Add experimental Megatron-FSDP fully_shard implementation by wujingyue · Pull Request #5387 · NVIDIA/Megatron-LM

wujingyue · 2026-06-17T04:28:50Z

Recovered replacement for #4976, which GitHub closed after its base ref pull-request/4835 was deleted. This branch is now rebased directly on main.

What does this PR do ?

Adds an experimental per-module Megatron-FSDP fully_shard path that uses DBuffer primitives to shard parameters, materialize full weights for compute, and reduce gradients back into sharded optimizer state.
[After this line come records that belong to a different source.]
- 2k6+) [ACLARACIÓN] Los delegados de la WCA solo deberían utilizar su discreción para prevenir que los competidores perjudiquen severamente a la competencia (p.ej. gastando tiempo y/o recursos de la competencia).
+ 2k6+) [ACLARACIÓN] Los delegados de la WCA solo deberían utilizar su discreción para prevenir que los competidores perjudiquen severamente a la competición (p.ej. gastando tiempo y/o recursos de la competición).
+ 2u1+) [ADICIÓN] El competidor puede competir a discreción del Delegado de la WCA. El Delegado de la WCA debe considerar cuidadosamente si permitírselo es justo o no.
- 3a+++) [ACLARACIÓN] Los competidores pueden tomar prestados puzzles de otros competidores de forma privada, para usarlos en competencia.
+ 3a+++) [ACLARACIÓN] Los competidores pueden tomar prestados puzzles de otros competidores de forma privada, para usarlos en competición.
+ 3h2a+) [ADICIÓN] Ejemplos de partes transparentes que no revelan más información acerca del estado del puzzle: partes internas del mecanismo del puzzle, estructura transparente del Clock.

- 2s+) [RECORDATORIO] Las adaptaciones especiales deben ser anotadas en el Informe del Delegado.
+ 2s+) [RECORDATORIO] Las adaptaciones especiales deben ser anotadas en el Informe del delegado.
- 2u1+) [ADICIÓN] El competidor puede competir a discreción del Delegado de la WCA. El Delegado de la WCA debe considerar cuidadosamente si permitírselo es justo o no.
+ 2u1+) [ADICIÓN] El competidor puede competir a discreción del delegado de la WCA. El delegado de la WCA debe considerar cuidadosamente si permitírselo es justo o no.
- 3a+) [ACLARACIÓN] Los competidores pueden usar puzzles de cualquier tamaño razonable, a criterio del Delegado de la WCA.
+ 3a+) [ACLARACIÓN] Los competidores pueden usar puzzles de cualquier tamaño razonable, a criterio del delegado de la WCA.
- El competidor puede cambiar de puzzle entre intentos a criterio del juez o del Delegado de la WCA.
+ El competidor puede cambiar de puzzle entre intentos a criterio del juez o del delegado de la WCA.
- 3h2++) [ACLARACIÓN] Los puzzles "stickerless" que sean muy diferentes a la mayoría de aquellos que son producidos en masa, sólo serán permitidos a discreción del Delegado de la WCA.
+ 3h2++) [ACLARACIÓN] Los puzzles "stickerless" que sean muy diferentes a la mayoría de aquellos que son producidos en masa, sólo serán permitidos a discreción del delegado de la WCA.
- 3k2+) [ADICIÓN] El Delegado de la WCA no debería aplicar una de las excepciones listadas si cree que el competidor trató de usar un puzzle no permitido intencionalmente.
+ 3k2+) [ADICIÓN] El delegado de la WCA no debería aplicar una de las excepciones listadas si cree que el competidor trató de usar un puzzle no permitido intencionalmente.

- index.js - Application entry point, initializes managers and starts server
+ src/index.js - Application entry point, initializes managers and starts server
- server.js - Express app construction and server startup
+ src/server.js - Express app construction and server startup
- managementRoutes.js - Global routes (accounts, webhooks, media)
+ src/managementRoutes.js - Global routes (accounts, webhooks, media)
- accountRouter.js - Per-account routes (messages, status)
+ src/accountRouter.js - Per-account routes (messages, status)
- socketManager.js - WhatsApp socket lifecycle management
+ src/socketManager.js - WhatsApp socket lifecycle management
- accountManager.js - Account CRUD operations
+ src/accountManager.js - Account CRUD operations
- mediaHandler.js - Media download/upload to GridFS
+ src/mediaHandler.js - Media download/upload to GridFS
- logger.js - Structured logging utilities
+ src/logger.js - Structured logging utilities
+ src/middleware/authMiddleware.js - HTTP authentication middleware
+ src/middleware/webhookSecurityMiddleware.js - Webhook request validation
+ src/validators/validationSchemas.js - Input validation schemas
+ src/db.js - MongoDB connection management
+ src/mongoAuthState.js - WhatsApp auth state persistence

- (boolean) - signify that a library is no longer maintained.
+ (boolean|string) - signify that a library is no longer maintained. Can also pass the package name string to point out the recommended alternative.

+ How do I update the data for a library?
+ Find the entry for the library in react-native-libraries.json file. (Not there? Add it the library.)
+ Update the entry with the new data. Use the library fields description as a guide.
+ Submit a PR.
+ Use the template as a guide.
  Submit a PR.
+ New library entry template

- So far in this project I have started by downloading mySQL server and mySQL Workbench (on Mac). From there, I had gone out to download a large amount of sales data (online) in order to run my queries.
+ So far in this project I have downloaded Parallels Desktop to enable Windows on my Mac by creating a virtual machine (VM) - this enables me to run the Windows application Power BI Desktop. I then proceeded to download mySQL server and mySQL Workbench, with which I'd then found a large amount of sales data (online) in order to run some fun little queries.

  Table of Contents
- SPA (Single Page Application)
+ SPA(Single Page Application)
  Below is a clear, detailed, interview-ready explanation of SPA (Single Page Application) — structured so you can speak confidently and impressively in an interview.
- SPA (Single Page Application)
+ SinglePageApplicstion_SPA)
Meta-parameter materialization is intentionally split out to the follow-up draft PR at #5369.

Issue tracking

Linked issue: N/A

Summary

add the experimental fully_shard(...) entry point plus FsdpModule, FsdpParameterGroup, and Placements runtime state
group parameters by dtype and requires_grad, manage sharded main/model weight buffers, and sync optimizer-updated weights into compute weights
allocate model/gradient buffers from DBuffer.device instead of reaching through local_buffer.device
install forward/backward hooks for unshard, reshard, and parameter-completion-based gradient reduction, including accumulation across backward calls
document storage-lifetime choices for persistent main gradients, autograd-saved unsharded parameter views, and the shared reshard storage-release path
extend distributed coverage for DBuffer layout/redistribution and the experimental FSDP path, including nested ownership, frozen parameters, optimizer-step visibility, CPU-initialized parameter sharding, autograd storage reuse, loss parity, and peak-memory reduction

Testing

git diff --check origin/main..HEAD
git diff --check for the latest comment-only update
uv run --no-sync python -m torch.distributed.run --nproc-per-node 2 -m pytest -q tests/unit_tests/distributed/megatron_fsdp/test_dbuffer.py tests/unit_tests/distributed/megatron_fsdp/test_experimental_fully_shard.py (27 passed, 6 skipped)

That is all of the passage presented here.